A film of few characters (based on the play The Time of the Cuckoo by Arthur Laurents), the recurrence of a delicate gardenia, to symbolise their fleeting, floating, wilting romance carries with it limitless possibilities in terms of its representing several characteristics of Miss Hudson herself.

Her lover, Renato Di Rossi (Rossano Brazzi) asks her to choose a flower from the basket of an elderly merchant who cradles a bountiful bouquet across the Piazza San Marco. Jane selects the gardenia to fulfill a girlish fantasy of wearing one to a ball when she was a teenager. She is uncertain, when recalling this wanting of a gardenia, as to the reason for that particular flower. It had to be a gardenia, and she didn’t get it, and still feels this disappointment.

Here we see the flower represents her dissatisfaction with her life and her choices, and the little control that she has over the dreams that are fashioned by her desire. Why the gardenia? Why a rich handsome husband and children? Why Venice? Jane, on arriving with Venice, has acknowledged that her dreams, many of them behind her, are unrealistic. So when she finally gets her gardenia, her romance with Renato, she can only be disappointed by its guise or its eluding her all these years.

Jane accidentally lets slip the flower from her fingers, into the canal. Renato tries to reach it from the stone embankment, but the flower floats away, in a floating city. Jane is hurt again by the unattainable gardenia, but it is in fact its symbolism that drifted from her. She now has Renato.

The gardenia is both a symbol of and a distraction from Jane’s virginity. The metaphor, if seen as metaphor, is easily discernable but it is also the 1950s, and the nature of a woman’s sex life, particularly that of a woman over 40, must be supplanted with beautiful objects. Blanche DuBois, who is often described as a fragile, faded or wilted flower is scarcely remembered as a woman.

There are distinctions between romance and sex, but what exactly it is that Jane wants and what she expects is not always a secret we are privy to. Sex is plain and enormous in Summertime, a shared secret that everyone in Venice is in on. When Jane and Renato have sex, it’s epic. The film’s climax is climax; fireworks flourishing and bursting in the night sky.

The resemblance between Hepburn and the flower is unmistakable. Her dresses frill about her stem legs, and her blouses climb and bend up her slender neck. She wears white, country gowns, decorated like a debutant attending a farm dance. She screams virginity, as if an attempt to conceal it would make her look foolish. She stands idyll by the water, she drinks in the sunshine, she and the gardenia both fall accidentally into the canal, and they both float. Jane and the gardenia also share a foreignness to Italy; she, an American, and the flower native to Oceania, Asia, and a group of countries less often referred to as Australasia.

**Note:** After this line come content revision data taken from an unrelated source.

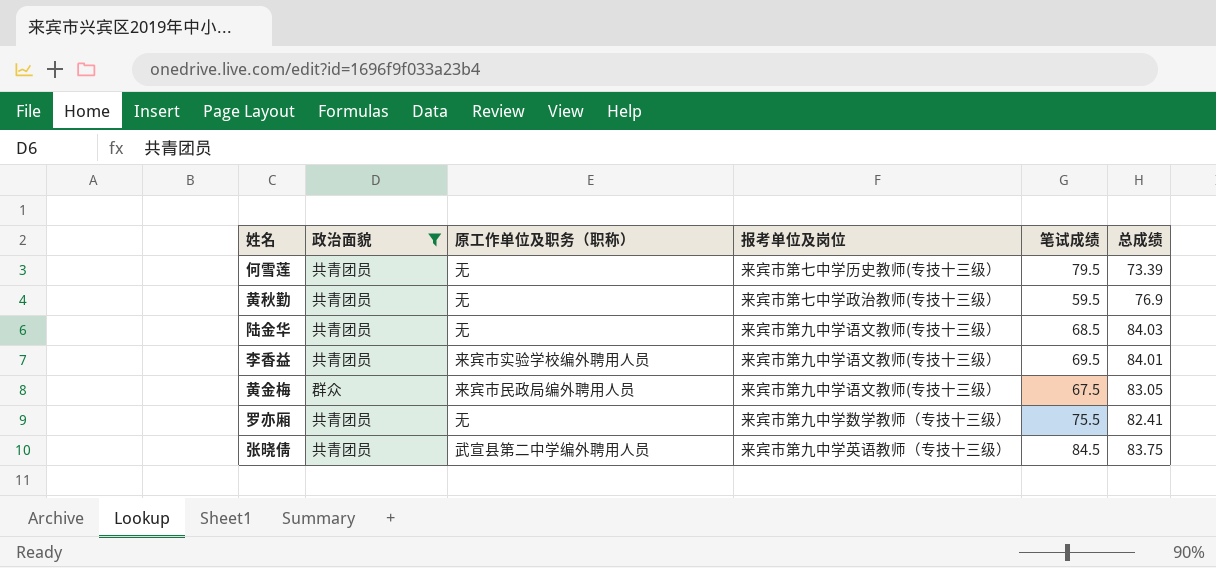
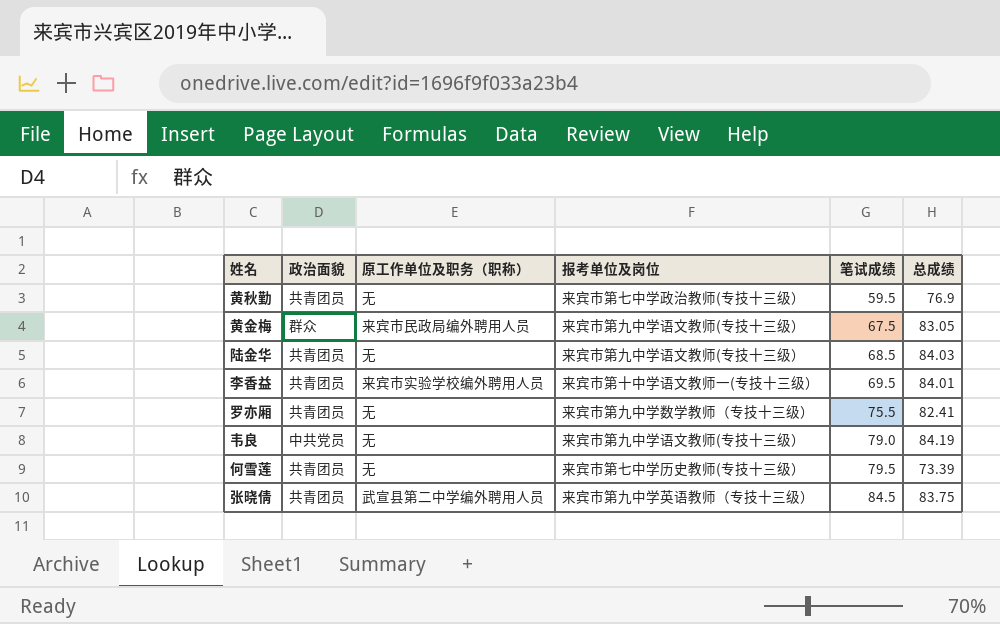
filter: 政治面貌 != 中共党员 -> none
row order: none -> 笔试成绩 ascending
李香益 | 报考单位及岗位: 来宾市第九中学语文教师(专技十三级） -> 来宾市第十中学语文教师一(专技十三级）

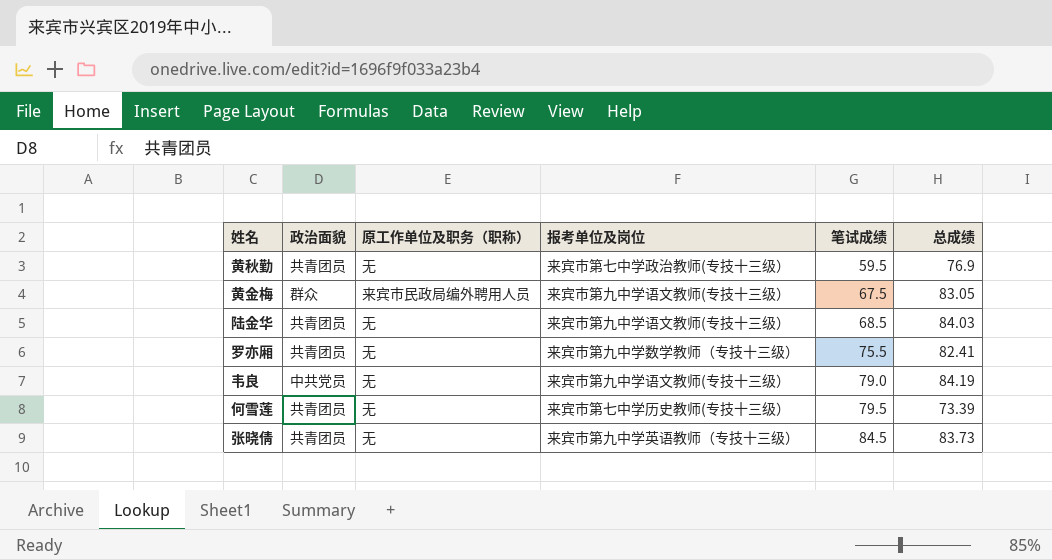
row 李香益: 共青团员 | 来宾市实验学校编外聘用人员 | 来宾市第十中学语文教师一(专技十三级） | 69.5 | 84.01 -> none
张晓倩 | 原工作单位及职务（职称）: 武宣县第二中学编外聘用人员 -> 无
张晓倩 | 总成绩: 83.75 -> 83.73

It is the film’s final scene when Renato again presents her with a gardenia. After a whirlwind romance, Jane decides that it is time to depart and return to her ordinary, lonely life. The decision doesn’t translate to the modern woman, who might seize this newfound love and live it out in all its romantic potential. Jane still does not believe herself to belong to Italy and remains a woman out of sorts with the open love that she associates with Venice. She boards a departing train, looking longingly for Renato who she hopes will see her off. The train departs, and she sees him running toward her. He carries a small box in his hand, extending his reach as he runs to meet her carriage. Jane reaches as well, but the platform ends and Renato stops. Jane the gardenia was always unreachable to him. He lifts from the box a delicate, white gardenia, holding it high in a love salute. Jane sighs gratefully and waves goodbye.